Dan Mathis was simple in many ways – but he had a deep appreciation for science, for technology, for nature, for all of God’s creation.
When I was little, Dad would see a floodlight in the night sky and he would gather the family and go search for the source – like looking for gold at the end of a rainbow. We would find the origin of the giant spotlight and we would ooh and aah at the new car dealership or whatever it was.
If it was a carnival at the foot of the floodlight, he might treat us kids to a ride in the bumper cars. But more than the amusement park thrill, I like the fact that Dad would look into the night sky in the first place, notice the unnatural light in the distance, have the curiosity to wonder what it was for, and then act on his impulse.
Daddy loved trains – and he would sometimes travel a thousand miles just to ride on them. “The destination is not important,” he would say, “the journey is all the fun.” Was it the movement of the rails beneath his feet that compelled him, like a moth to the flame, to seek it out?

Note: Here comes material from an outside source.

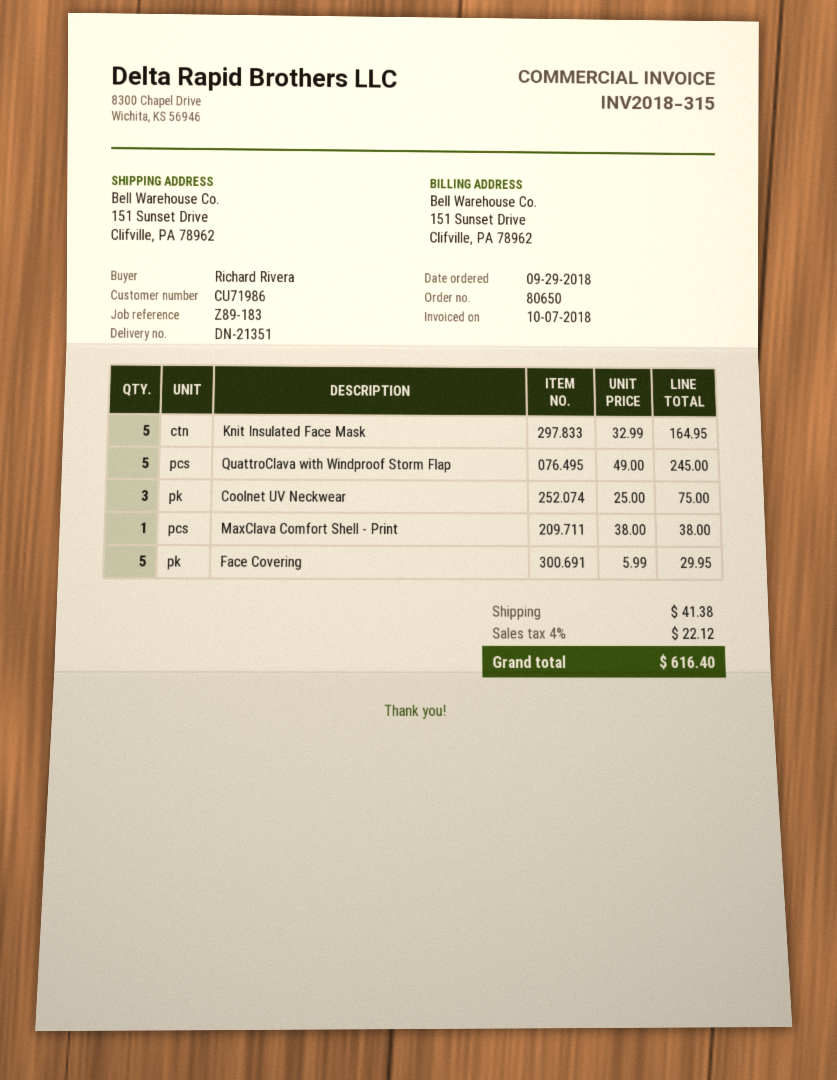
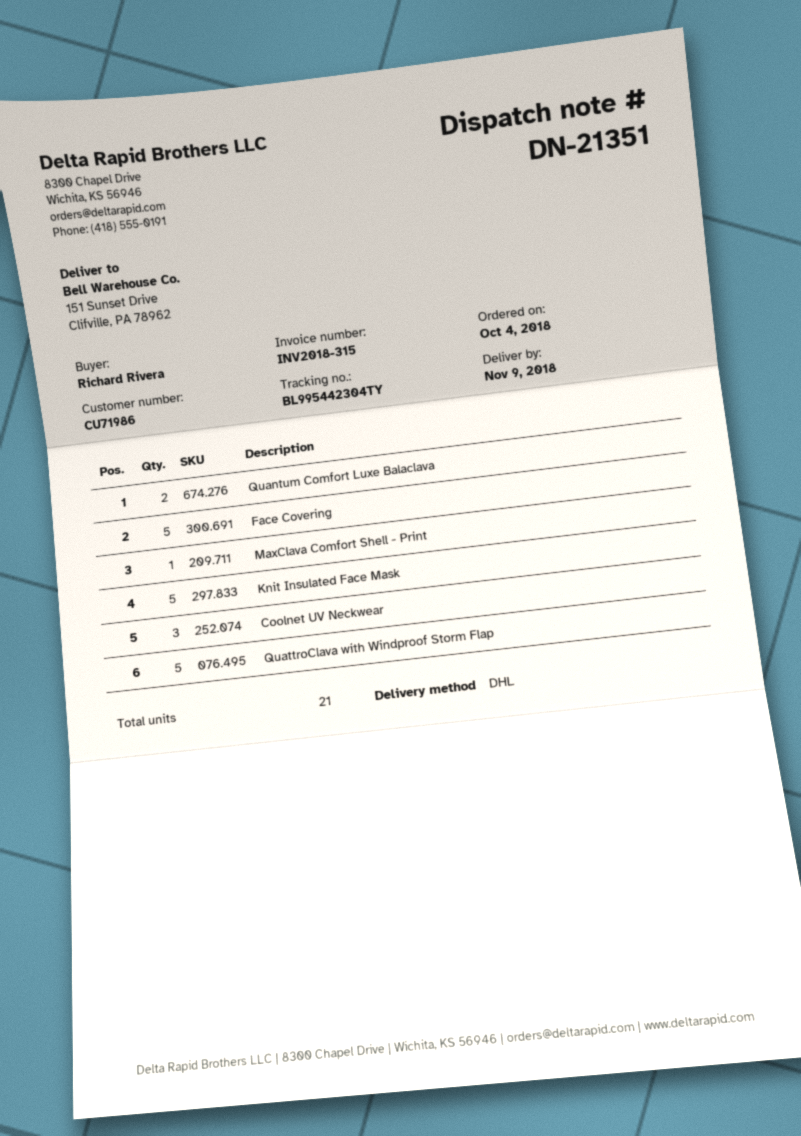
order date: 2018-09-29 -> 2018-10-04
Quantum Comfort Luxe Balaclava: none -> 2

We rode the Daylight to Del Rio, Texas, and watched the back yards of the city turn into throngs of people gathered in each small town to wave at the famous train from the West Coast – and we would wave back, happy as kids in a candy store.
We rode the Chihuahua al Pacífico choo-choo through the Copper Canyon of Mexico and enjoyed days of changing scenery – from the desert, to the mountains, to the Gulf of California. And we enjoyed the ambiance and personality of every place we went.
One of our locomotive thrills was when I took Daddy and his brothers to ride the Eagle, the miniature train in San Antonio. One buys a ticket at the Brackenridge Park station but can get on and off at the stops for free. Uncles George and Winford laughed and laughed that we “hopped a train like a couple of hobos.”
Daddy loved trains, but he loved planes too. He used to take the family out to the airport when I was a kid – just to watch the jets take off and land. It was what we did on a Saturday afternoon.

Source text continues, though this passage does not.